Kompromiss für den Wasaplatz? Kühn-Lösung schadet Anwohnern und KfZ-Verkehr!

Das ÖPNV-Projekt Campuslinie beschäftigt Stadtrat, DVB und Stadtverwaltung schon seit Jahren. Die Linie soll zukünftig von der Tharandter Straße bis nach Strehlen führen.

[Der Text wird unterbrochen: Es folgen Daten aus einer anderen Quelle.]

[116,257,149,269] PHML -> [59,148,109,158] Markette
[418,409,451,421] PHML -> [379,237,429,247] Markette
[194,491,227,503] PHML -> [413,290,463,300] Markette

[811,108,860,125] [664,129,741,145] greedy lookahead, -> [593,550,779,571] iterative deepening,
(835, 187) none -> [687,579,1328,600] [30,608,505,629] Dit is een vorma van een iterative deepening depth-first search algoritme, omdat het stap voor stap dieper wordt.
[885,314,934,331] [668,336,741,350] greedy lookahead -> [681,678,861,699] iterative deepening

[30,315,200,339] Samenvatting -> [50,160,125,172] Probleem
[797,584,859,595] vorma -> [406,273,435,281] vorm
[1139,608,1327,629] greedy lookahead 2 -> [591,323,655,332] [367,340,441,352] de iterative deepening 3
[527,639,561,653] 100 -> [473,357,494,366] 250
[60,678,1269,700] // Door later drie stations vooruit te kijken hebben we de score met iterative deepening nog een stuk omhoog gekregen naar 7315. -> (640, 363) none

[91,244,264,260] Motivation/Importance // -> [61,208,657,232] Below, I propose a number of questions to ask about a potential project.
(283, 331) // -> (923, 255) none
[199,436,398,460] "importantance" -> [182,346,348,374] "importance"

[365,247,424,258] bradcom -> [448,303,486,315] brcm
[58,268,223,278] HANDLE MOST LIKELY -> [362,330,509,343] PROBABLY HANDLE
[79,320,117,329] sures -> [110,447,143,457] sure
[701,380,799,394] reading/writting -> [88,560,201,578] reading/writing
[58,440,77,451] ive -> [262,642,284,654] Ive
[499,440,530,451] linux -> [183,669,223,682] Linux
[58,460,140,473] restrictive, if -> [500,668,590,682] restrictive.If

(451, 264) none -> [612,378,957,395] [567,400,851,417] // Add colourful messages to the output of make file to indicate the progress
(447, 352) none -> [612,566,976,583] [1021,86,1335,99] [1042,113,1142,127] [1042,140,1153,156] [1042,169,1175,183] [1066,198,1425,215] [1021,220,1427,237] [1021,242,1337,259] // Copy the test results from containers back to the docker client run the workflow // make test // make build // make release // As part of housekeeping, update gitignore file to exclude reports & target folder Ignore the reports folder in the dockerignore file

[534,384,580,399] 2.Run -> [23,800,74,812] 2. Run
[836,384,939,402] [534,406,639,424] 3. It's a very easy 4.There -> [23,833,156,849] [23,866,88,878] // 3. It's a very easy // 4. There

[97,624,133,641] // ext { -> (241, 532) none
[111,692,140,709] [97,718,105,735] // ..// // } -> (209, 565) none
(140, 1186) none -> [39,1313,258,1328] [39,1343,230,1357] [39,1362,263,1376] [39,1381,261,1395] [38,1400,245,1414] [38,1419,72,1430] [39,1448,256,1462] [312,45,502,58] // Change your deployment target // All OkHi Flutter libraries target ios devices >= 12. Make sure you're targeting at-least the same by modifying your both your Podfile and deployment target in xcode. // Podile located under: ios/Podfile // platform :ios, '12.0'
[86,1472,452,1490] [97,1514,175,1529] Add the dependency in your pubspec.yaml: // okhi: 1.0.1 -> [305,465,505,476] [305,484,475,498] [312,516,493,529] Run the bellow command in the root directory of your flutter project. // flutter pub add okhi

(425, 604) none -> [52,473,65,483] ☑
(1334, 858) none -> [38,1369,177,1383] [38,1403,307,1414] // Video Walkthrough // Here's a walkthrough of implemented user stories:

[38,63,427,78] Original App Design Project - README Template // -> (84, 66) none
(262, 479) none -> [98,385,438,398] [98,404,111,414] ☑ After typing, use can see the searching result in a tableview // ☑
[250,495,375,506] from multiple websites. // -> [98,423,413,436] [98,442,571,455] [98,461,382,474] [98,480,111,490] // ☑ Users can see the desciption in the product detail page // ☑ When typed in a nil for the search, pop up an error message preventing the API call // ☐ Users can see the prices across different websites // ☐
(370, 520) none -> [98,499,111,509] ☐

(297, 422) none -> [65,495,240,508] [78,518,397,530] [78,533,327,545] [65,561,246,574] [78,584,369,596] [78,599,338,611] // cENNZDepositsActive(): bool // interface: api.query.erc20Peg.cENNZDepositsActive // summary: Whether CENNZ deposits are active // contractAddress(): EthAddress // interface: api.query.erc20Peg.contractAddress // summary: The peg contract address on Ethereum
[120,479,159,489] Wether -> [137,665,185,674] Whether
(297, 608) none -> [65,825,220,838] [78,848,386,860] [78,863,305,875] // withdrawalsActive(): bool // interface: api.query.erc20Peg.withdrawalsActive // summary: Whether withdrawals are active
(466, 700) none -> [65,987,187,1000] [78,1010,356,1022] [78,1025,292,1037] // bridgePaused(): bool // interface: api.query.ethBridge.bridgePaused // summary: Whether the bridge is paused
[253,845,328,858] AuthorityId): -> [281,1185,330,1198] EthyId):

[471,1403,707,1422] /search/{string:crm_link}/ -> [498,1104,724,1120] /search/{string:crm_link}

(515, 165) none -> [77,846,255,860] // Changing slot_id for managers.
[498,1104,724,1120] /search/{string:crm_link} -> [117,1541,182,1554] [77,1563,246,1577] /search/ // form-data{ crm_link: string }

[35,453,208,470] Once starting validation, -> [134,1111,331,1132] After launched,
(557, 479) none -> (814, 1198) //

Insbesondere am Wasaplatz treffen aufgrund der komplexen Verkehrsführung gleich vielerlei Probleme aufeinander. In der gestrigen Sitzung des Ausschusses für Stadtentwicklung, Bau und Verkehr stellte Baubürgermeister Kühn den Stadträten seine „Kompromisslösung“ für den Wasaplatz vor, die es bei genauem Hinsehen in sich hat.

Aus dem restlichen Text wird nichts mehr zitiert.